(Change detection outputs)
▬▬▬▬▬▬▬▬▬▬

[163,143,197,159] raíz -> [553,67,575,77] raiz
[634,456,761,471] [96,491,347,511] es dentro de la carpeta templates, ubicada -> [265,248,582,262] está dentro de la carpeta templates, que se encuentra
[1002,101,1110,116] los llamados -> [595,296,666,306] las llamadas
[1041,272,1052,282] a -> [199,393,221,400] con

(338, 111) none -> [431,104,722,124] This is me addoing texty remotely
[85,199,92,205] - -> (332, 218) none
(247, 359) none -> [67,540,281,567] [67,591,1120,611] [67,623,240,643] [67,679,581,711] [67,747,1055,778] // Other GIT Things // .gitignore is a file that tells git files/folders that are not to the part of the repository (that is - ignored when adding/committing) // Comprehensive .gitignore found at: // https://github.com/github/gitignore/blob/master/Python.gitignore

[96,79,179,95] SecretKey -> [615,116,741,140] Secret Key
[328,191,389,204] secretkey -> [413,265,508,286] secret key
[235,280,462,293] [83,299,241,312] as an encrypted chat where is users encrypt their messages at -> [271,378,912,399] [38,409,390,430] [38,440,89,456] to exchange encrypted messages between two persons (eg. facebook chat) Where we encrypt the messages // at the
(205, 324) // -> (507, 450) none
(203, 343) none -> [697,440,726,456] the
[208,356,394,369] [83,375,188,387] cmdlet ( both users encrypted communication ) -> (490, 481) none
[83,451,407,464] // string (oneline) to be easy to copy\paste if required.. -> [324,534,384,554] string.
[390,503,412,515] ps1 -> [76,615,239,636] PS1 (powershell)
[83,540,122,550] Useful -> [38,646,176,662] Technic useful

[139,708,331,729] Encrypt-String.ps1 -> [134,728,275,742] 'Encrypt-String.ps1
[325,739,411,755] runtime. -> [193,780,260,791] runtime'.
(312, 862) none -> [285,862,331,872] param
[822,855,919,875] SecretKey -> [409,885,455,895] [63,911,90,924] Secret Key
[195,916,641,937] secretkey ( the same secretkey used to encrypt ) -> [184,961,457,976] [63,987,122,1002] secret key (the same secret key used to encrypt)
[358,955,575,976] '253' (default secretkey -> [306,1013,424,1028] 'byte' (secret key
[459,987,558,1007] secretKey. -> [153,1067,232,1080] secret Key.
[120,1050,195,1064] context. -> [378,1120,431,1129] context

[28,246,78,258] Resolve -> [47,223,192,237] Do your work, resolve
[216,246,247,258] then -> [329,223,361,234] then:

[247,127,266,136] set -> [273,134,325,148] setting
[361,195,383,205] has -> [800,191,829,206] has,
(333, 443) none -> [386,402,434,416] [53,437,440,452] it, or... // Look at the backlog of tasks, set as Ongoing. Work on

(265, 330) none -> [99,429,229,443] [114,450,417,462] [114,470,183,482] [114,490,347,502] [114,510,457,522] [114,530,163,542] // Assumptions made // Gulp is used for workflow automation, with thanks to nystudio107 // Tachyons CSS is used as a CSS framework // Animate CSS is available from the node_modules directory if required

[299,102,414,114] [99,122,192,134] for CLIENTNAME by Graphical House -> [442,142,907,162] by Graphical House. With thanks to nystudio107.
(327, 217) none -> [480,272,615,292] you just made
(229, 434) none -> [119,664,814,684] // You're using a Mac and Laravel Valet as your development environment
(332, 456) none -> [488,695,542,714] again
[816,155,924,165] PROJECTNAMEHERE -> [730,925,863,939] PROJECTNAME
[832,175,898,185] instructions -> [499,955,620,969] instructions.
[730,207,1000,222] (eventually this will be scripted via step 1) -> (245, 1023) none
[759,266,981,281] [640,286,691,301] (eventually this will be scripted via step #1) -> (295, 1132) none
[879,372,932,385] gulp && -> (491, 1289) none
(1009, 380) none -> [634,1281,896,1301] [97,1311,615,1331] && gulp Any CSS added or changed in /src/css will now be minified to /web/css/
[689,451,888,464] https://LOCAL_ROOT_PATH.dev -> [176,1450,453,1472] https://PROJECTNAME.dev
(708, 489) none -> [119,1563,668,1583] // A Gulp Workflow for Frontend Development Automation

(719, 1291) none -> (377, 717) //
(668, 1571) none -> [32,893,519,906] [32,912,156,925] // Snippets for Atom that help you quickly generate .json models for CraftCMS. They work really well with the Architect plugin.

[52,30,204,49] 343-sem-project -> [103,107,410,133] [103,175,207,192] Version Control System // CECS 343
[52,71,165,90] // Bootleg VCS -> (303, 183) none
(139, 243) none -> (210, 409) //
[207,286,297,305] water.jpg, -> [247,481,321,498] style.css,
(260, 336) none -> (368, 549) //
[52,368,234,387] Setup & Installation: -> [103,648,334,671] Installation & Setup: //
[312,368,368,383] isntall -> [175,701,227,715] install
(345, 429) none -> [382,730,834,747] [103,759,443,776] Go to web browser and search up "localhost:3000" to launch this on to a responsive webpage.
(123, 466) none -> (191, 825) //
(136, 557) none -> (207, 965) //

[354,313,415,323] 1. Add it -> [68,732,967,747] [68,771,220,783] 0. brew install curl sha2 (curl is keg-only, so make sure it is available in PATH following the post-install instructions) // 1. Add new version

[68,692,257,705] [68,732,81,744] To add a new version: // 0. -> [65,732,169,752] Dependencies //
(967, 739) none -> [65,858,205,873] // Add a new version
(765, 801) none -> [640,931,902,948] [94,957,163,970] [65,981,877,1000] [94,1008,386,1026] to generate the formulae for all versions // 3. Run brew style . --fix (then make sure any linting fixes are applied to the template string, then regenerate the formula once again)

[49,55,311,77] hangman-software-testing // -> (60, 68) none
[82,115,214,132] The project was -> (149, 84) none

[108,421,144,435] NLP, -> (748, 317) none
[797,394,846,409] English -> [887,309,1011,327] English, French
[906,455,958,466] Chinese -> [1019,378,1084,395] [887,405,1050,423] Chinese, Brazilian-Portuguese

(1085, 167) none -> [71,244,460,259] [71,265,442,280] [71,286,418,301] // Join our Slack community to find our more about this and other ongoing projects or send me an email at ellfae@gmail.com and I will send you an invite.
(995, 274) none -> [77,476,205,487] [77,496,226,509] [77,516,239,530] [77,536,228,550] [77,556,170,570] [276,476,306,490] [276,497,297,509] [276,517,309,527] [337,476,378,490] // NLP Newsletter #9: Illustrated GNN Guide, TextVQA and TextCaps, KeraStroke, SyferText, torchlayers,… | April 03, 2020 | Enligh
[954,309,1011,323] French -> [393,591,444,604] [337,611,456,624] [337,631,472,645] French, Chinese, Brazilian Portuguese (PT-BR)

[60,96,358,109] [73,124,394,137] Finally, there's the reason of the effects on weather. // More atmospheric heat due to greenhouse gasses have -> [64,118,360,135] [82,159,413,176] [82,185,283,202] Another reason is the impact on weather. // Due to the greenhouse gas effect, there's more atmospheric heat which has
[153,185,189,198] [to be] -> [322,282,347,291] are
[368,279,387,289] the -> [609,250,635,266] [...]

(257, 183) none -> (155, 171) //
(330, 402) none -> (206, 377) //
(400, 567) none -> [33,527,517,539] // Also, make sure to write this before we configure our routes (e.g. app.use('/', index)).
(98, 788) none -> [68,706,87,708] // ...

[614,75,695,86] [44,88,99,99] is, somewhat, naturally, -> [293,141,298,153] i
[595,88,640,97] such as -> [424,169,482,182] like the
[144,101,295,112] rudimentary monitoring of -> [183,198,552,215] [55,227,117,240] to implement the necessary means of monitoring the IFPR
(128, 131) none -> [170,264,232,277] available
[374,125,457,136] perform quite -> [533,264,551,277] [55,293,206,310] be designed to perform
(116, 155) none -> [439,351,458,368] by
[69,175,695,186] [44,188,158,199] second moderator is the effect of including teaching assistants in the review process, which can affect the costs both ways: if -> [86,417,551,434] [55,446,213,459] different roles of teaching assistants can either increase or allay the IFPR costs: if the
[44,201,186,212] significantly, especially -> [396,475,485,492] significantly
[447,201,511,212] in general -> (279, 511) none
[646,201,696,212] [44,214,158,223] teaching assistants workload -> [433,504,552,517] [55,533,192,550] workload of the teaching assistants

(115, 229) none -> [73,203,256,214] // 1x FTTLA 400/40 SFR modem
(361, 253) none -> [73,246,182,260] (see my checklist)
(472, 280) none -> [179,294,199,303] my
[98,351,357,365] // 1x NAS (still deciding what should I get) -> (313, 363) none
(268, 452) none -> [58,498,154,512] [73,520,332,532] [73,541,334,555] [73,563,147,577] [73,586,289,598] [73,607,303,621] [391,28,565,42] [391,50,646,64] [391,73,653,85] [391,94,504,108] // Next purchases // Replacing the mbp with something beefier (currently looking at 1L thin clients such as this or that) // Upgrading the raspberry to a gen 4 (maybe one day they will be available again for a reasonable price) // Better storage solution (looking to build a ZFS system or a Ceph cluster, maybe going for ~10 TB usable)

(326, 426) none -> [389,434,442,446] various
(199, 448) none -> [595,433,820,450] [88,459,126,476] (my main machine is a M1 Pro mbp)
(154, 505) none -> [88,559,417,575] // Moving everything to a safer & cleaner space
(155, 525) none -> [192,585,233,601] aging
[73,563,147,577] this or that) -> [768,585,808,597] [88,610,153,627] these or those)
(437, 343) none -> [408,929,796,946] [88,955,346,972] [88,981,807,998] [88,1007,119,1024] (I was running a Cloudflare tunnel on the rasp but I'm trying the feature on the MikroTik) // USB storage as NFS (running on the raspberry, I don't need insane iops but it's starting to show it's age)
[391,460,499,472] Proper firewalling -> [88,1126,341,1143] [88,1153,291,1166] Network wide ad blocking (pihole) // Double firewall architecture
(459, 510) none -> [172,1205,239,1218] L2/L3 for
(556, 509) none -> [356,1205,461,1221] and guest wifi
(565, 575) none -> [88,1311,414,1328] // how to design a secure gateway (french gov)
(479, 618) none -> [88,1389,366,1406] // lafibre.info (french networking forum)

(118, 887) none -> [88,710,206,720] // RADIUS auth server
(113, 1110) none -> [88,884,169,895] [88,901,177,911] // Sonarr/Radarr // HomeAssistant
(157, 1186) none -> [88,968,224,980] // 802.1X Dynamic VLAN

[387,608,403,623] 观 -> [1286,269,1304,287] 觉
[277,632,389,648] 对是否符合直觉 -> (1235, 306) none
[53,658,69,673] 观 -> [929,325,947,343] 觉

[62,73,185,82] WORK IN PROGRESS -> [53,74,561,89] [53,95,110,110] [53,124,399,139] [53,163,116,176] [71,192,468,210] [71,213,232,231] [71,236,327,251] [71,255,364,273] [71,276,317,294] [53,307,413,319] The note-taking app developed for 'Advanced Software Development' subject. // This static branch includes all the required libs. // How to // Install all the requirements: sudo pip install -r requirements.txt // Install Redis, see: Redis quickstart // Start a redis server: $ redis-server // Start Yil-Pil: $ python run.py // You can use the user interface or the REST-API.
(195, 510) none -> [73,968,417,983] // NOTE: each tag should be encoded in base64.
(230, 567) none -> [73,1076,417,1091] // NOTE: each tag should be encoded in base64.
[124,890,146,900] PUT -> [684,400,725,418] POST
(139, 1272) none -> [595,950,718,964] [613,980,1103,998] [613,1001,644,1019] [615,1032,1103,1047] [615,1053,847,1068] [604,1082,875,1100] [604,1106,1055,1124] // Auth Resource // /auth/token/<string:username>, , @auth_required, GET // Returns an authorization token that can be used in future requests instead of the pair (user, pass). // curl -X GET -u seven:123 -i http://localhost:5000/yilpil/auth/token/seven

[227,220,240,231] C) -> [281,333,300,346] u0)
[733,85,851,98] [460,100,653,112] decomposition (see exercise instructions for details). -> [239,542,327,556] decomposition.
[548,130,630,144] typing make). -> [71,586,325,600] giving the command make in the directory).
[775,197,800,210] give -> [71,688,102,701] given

▬▬▬▬▬▬▬▬▬▬

EXERCISE AIM = Looking at the data above, return every line from the one with "(326, 426) none -> [389,434,442,446] various" down to the one with "(113, 1110) none", exactly and inclusively.

EXERCISE SOLUTION =
(326, 426) none -> [389,434,442,446] various
(199, 448) none -> [595,433,820,450] [88,459,126,476] (my main machine is a M1 Pro mbp)
(154, 505) none -> [88,559,417,575] // Moving everything to a safer & cleaner space
(155, 525) none -> [192,585,233,601] aging
[73,563,147,577] this or that) -> [768,585,808,597] [88,610,153,627] these or those)
(437, 343) none -> [408,929,796,946] [88,955,346,972] [88,981,807,998] [88,1007,119,1024] (I was running a Cloudflare tunnel on the rasp but I'm trying the feature on the MikroTik) // USB storage as NFS (running on the raspberry, I don't need insane iops but it's starting to show it's age)
[391,460,499,472] Proper firewalling -> [88,1126,341,1143] [88,1153,291,1166] Network wide ad blocking (pihole) // Double firewall architecture
(459, 510) none -> [172,1205,239,1218] L2/L3 for
(556, 509) none -> [356,1205,461,1221] and guest wifi
(565, 575) none -> [88,1311,414,1328] // how to design a secure gateway (french gov)
(479, 618) none -> [88,1389,366,1406] // lafibre.info (french networking forum)

(118, 887) none -> [88,710,206,720] // RADIUS auth server
(113, 1110) none -> [88,884,169,895] [88,901,177,911] // Sonarr/Radarr // HomeAssistant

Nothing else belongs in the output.